Not all performance improvements are gained in the pool
Have you ever stopped to think about when improvement occurs in your training cycle? You may have never thought about this, but you should. Is it right after a hard workout? Is it 12 or 24 hours after a workout?
For most people, the benefits of the work done need time to transpire, and once the body has adapted, you start to see performance improvements.
Some coaches even refer to this recovery period as “invisible training,” less obvious than the actual workout, but vitally important. You may not be doing sets and reps, but when and how you recover determines how much you’ll reap from your “real training” sessions.
Understanding when your improvement happens is crucial if you want to continue to improve your performance because the ability to recover is what changes most as you age. You do not lose the ability to increase strength or power as you age, rather your body slows down its recovery response rate. This cannot be overstated: your ability to recover from training is what changes as you age, not your ability to improve strength or power.
If you don’t adapt your training schedule and intensity to match the biological changes that your body is going through, your training will not continue to produce the effects you seek.
Anyone can train hard, that’s usually not the issue. Instead, it’s whether or not you know when to train hard and when to back off to allow your body to fully recover. If you don’t know when to retreat, you’ll slowly drive yourself into a deeper and deeper hole. This is when sickness and sub-par performances take the place of feeling healthy and seeing improvements on a regular basis. Also known as overtraining, this is a lousy place for performance-focused swimmers to reside, and it happens to many Masters swimmers who may think that more training is always better.
Though this problem is common, the fix is simple. Shift your mindset. Realize that some benefits are gained not from training harder, but by recovering better. Intensify your recovery period, and you’ll notice more gains. This might seem counterintuitive, but recovering effectively and consistently is a skill you can learn, and you’ll probably have to experiment to find the best methods for your body.
Over the years, some of the athletes I train have found one or two strategies from this list that really help. Individual variation is an important component of applying these strategies. Experiment with these strategies to see whether your performance improves.
- Consistent and sufficient sleep. Many people are chronically sleep deprived, and although it can be difficult to get enough sleep, it’s vitally important to your performance not just in the pool, but across all aspects of your life.
- Proper nutrition. We all seem to be eating on the run these days, but take the time to eat properly and you’ll likely see a performance increase when your body has the appropriate balance of nutrients it needs to perform at the top level.
- Stretching, foam rolling, and self-myofascial release. All of these activities can help release lactic acid that accumulates in the muscles during a training session. When the body can efficiently flush these toxins out and repair the training-inflicted damage done to the muscles during a workout, you will likely see bigger gains from your work in the pool.

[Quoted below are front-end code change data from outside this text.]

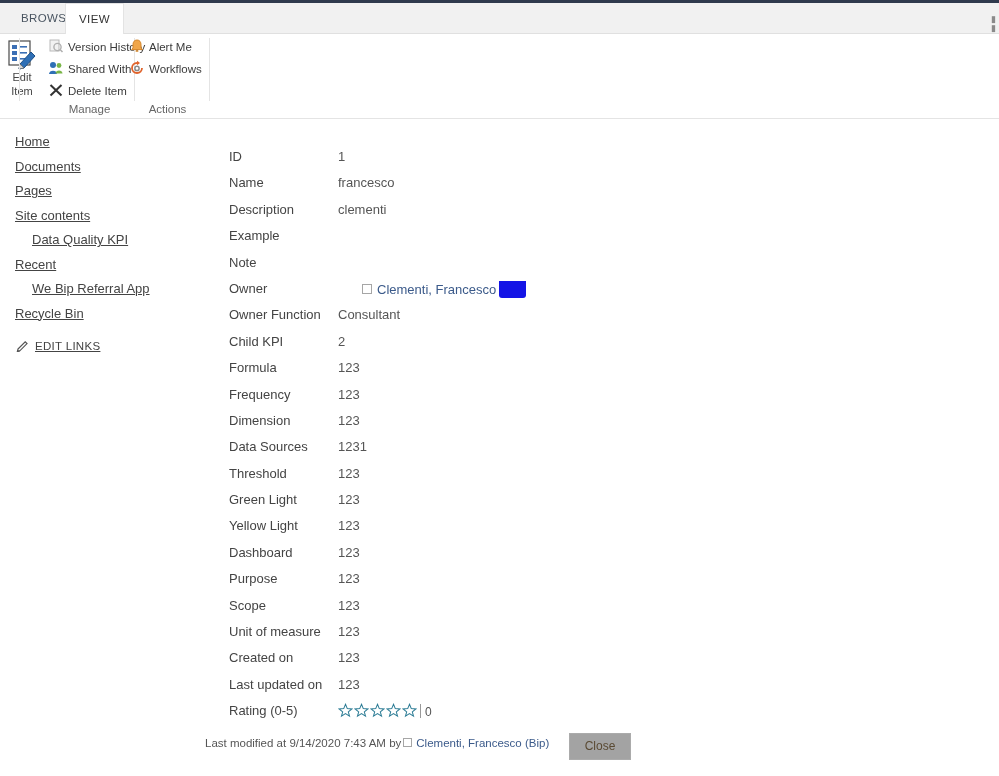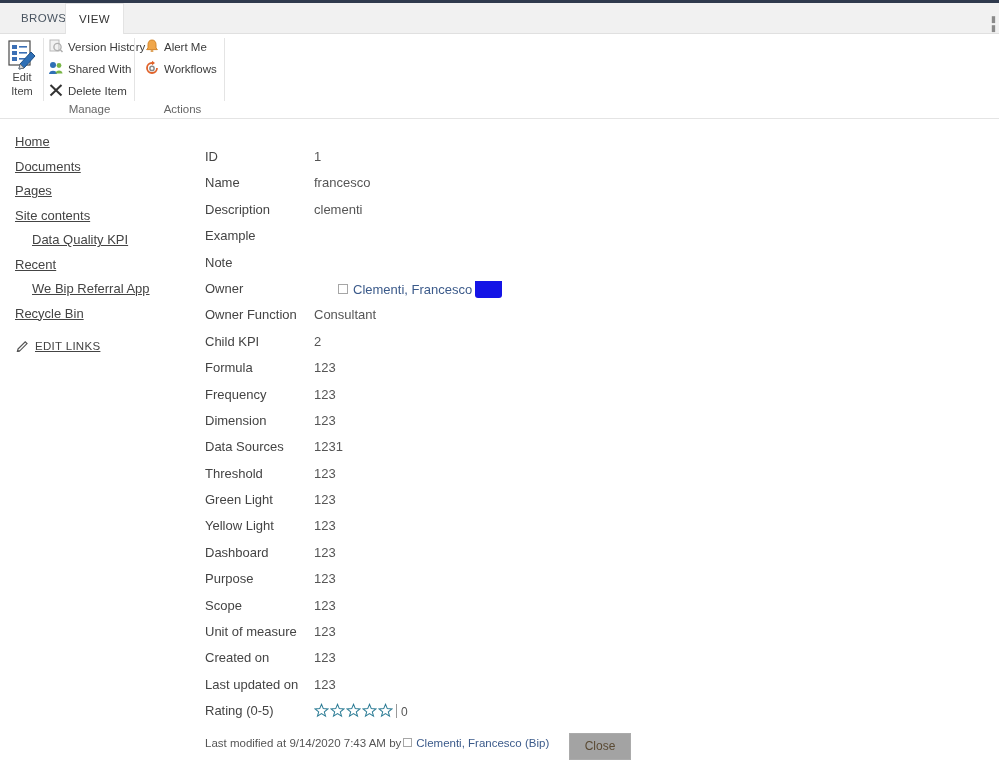--- a/index.html
+++ b/index.html
@@ -57,33 +57,33 @@
   .rgroup .grp-label {
     position:absolute; bottom:4px; width:100%;
     text-align:center; font-size:11.5px; color:#666;
   }
   .rgroup .sep {
     position:absolute; right:0; top:4px; bottom:18px;
     width:1px; background:#e4e4e4;
   }
 
   
-  .grp-edit { left:0; width:44px; }
+  .grp-edit { left:0; width:20px; }
   .bigbtn {
     position:absolute; top:4px; left:2px; width:40px;
     text-align:center; cursor:pointer;
   }
   .bigbtn .lbl {
     font-size:11px; color:#444; line-height:11.5px; margin-top:2px;
   }
   .icon-edititem { width:32px; height:32px; margin:0 auto; position:relative; }
 
   
   .grp-manage { left:44px; width:91px; }
-  .grp-actions { left:140px; width:85px; }
+  .grp-actions { left:125px; width:85px; }
   .menuitem {
     position:absolute; left:4px; height:19px; line-height:19px;
     font-size:11.5px; color:#3b3b3b; white-space:nowrap; cursor:pointer;
   }
   .menuitem .mi-icon {
     display:inline-block; width:16px; height:16px;
     vertical-align:-3px; margin-right:4px; position:relative;
   }
   .mi1 { top:4px; } .mi2 { top:26px; } .mi3 { top:48px; }
 
@@ -101,21 +101,21 @@
     font-size:11.5px; color:#444; letter-spacing:.3px; cursor:pointer;
     white-space:nowrap;
   }
   .editlinks .pencil {
     display:inline-block; width:14px; height:14px;
     vertical-align:-2px; margin-right:6px; position:relative;
   }
 
   
   .form { position:absolute; top:149px; left:205px; width:700px; }
-  .frow { height:26.4px; position:relative; }
+  .frow { height:26.4px; position:relative;margin-left:24px; }
   .flabel {
     position:absolute; left:0; top:0;
     font-size:13px; color:#444; white-space:nowrap;
   }
   .fvalue {
     position:absolute; left:109px; top:0;
     font-size:13px; color:#555; white-space:nowrap;
   }
 
   .person { display:inline-block; white-space:nowrap;padding-left:24px; }

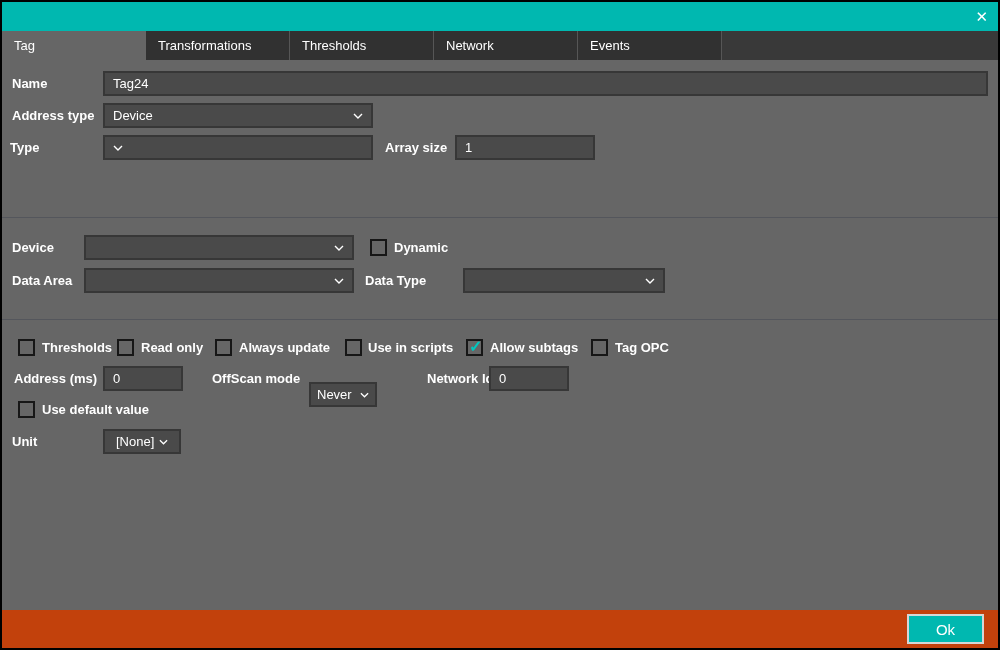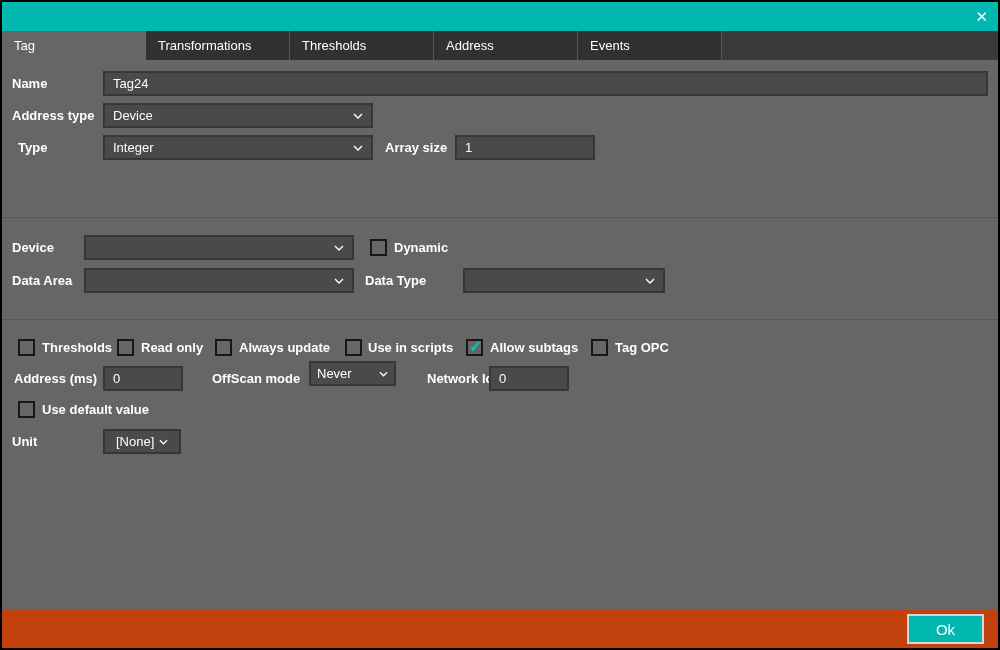--- a/index.html
+++ b/index.html
@@ -99,41 +99,40 @@
 <div class="window">
 
   <div class="titlebar">
     <span class="close-btn">✕</span>
   </div>
 
   <div class="tabstrip">
     <div class="tab active">Tag</div>
     <div class="tab">Transformations</div>
     <div class="tab">Thresholds</div>
-    <div class="tab">Address</div>
+    <div class="tab">Network</div>
     <div class="tab">Events</div>
     <div class="tab-filler"></div>
   </div>
 
   <div class="panel">
 
     <span class="lbl" style="left:10px; top:11px;">Name</span>
     <input class="field" style="left: 101px; top: 11px; width: 885px;" type="text" value="Tag24">
 
     <span class="lbl" style="left:10px; top:43px;">Address type</span>
     <div class="field select" style="left:101px; top:43px; width:270px;">
       <span class="val">Device</span>
       <svg class="chev" width="10" height="6" viewBox="0 0 10 6">
           <path d="M1 1 L5 5 L9 1" stroke="#fff" stroke-width="1.4" fill="none"></path>
         </svg>
     </div>
 
-    <span class="lbl" style="left:16px; top:75px;text-align:right;">Type</span>
+    <span class="lbl" style="left:8px; top:75px;text-align:right;">Type</span>
     <div class="field select" style="left:101px; top:75px; width:270px;">
-      <span class="val">Integer</span>
       <svg class="chev" width="10" height="6" viewBox="0 0 10 6">
           <path d="M1 1 L5 5 L9 1" stroke="#fff" stroke-width="1.4" fill="none"></path>
         </svg>
     </div>
     <span class="lbl" style="left:383px; top:75px;">Array size</span>
     <input class="field" style="left: 453px; top: 75px; width: 140px;" type="text" value="1">
 
     <div class="divider" style="top:157px;"></div>
 
     <span class="lbl" style="left:10px; top:175px;">Device</span>
@@ -192,21 +191,21 @@
 
     <span class="cb" style="left:589px; top:279px;" data-checked="false">
       
     </span>
     <span class="cb-lbl" style="left:613px; top:279px;">Tag OPC</span>
 
     <span class="lbl" style="left:12px; top:306px;">Address (ms)</span>
     <input class="field" style="left: 101px; top: 306px; width: 80px;" type="text" value="0">
 
     <span class="lbl" style="left:210px; top:306px;">OffScan mode</span>
-    <div class="field select" style="left:307px; top:301px; width:87px; padding:0 6px;">
+    <div class="field select" style="left:307px; top:322px; width:68px; padding:0 6px;">
       <span class="val">Never</span>
       <svg class="chev" width="9" height="6" viewBox="0 0 10 6">
           <path d="M1 1 L5 5 L9 1" stroke="#fff" stroke-width="1.4" fill="none"></path>
         </svg>
     </div>
 
     <span class="lbl" style="left:406px; top:306px;margin-left:19px;">Network Id</span>
     <input class="field" style="left: 487px; top: 306px; width: 80px;" type="text" value="0">
 
     <span class="cb" style="left:16px; top:341px;" data-checked="false">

- Proper warm-up and cool-down procedures. Similar to stretching, warming up and cooling down before and after a tough training session prepares your body appropriately for the work that’s coming and helps the body process the work after it’s been completed.
- Icing, cold plunges, and contrast baths. Though chilly, these methods can help reduce inflammation in the body after a workout, which also helps flush out toxins and improves your body’s response to a training session.
- Massage and chiropractic adjustments. Keeping everything limber and in alignment can also help your body work smoothly and may enable you to get more out of your training time.
How to Test Your Recovery Strategies
- Check your resting heart rate in the morning. A lower heart rate is better, as that indicates your body is adapting to the work you’ve asked it to do.
- Use a heart rate variability monitor or smartphone app. Though tracking your heart rate via monitors and phone apps is relatively new, it’s based on the old science of keeping tabs on your heart rate and understanding how your body responds to work and stress. These tools can be especially effective in helping you stay on top of this important biofeedback.
- Take a vertical or broad jump test. As it sounds, this simply means measuring your jumping capacity and tracking your results over time. Over time, you’ll discover your average jump distance; a below-average score indicates you’re not fully recovered.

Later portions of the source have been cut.